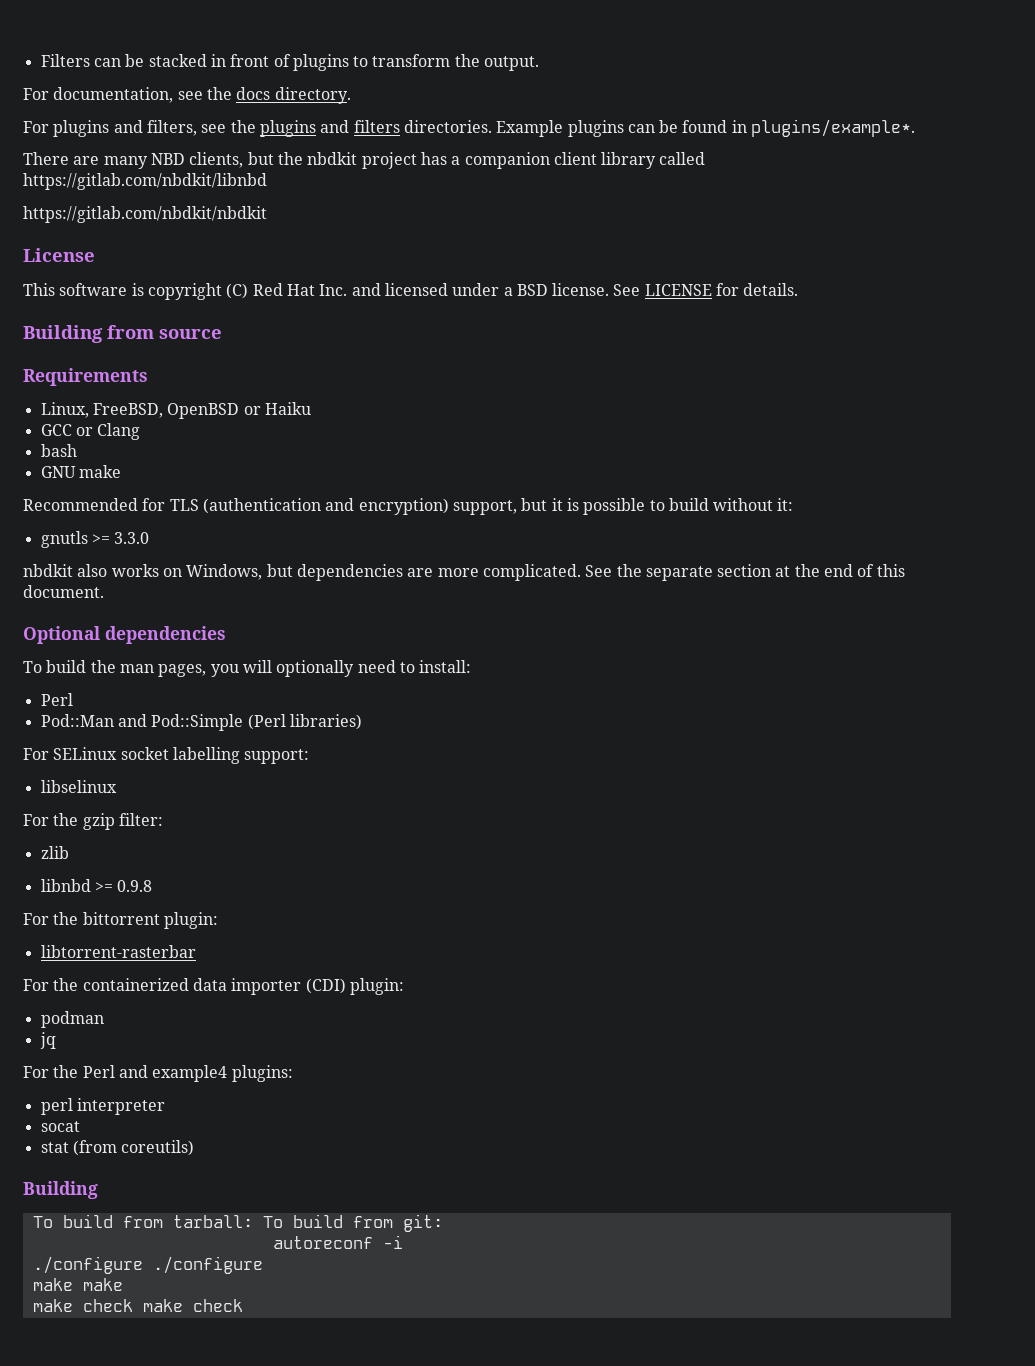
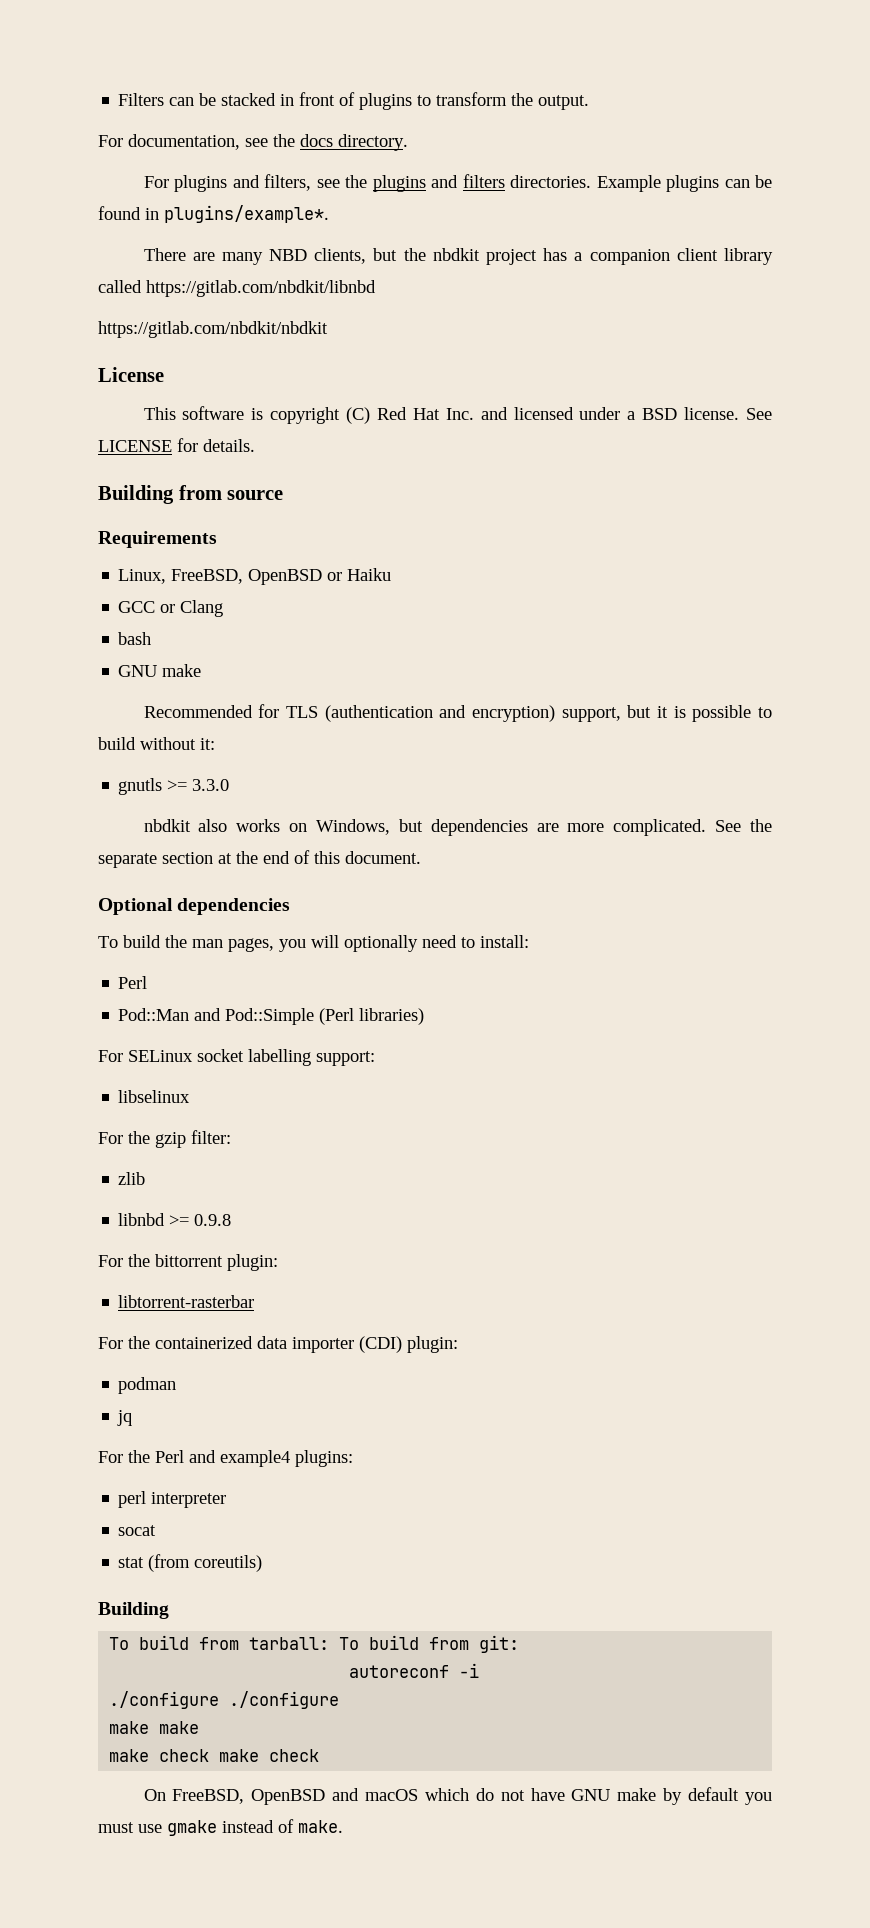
+ On FreeBSD, OpenBSD and macOS which do not have GNU make by default you must use gmake instead of make.

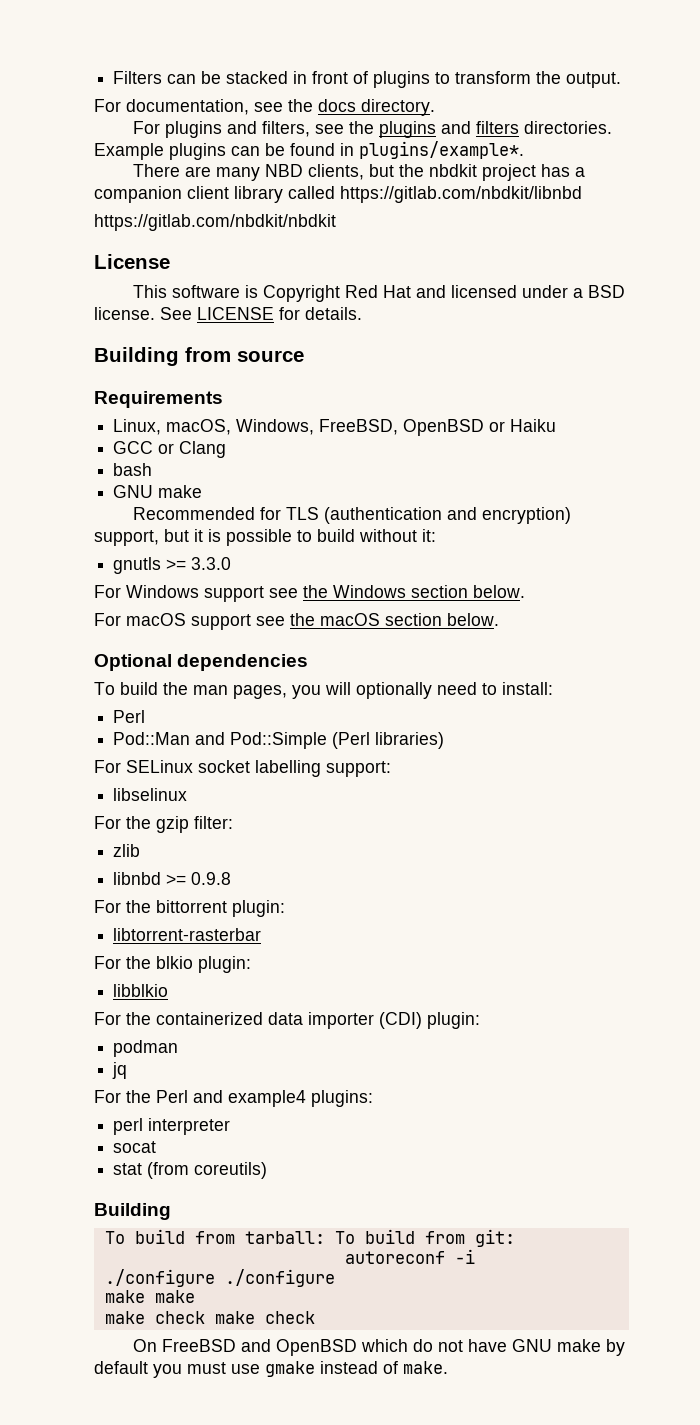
- This software is copyright (C) Red Hat Inc. and licensed under a BSD license.
+ This software is Copyright Red Hat and licensed under a BSD license.
- Linux, FreeBSD, OpenBSD or Haiku
+ Linux, macOS, Windows, FreeBSD, OpenBSD or Haiku
- nbdkit also works on Windows, but dependencies are more complicated. See the separate section at the end of this document.
+ For Windows support see the Windows section below.
+ For macOS support see the macOS section below.
+ For the blkio plugin:
+ libblkio
- On FreeBSD, OpenBSD and macOS which do not have GNU make by default you must use gmake instead of make.
+ On FreeBSD and OpenBSD which do not have GNU make by default you must use gmake instead of make.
════
• **Task description**: Please count the lines above containing "license"; number only.

• **Exercise response**: 2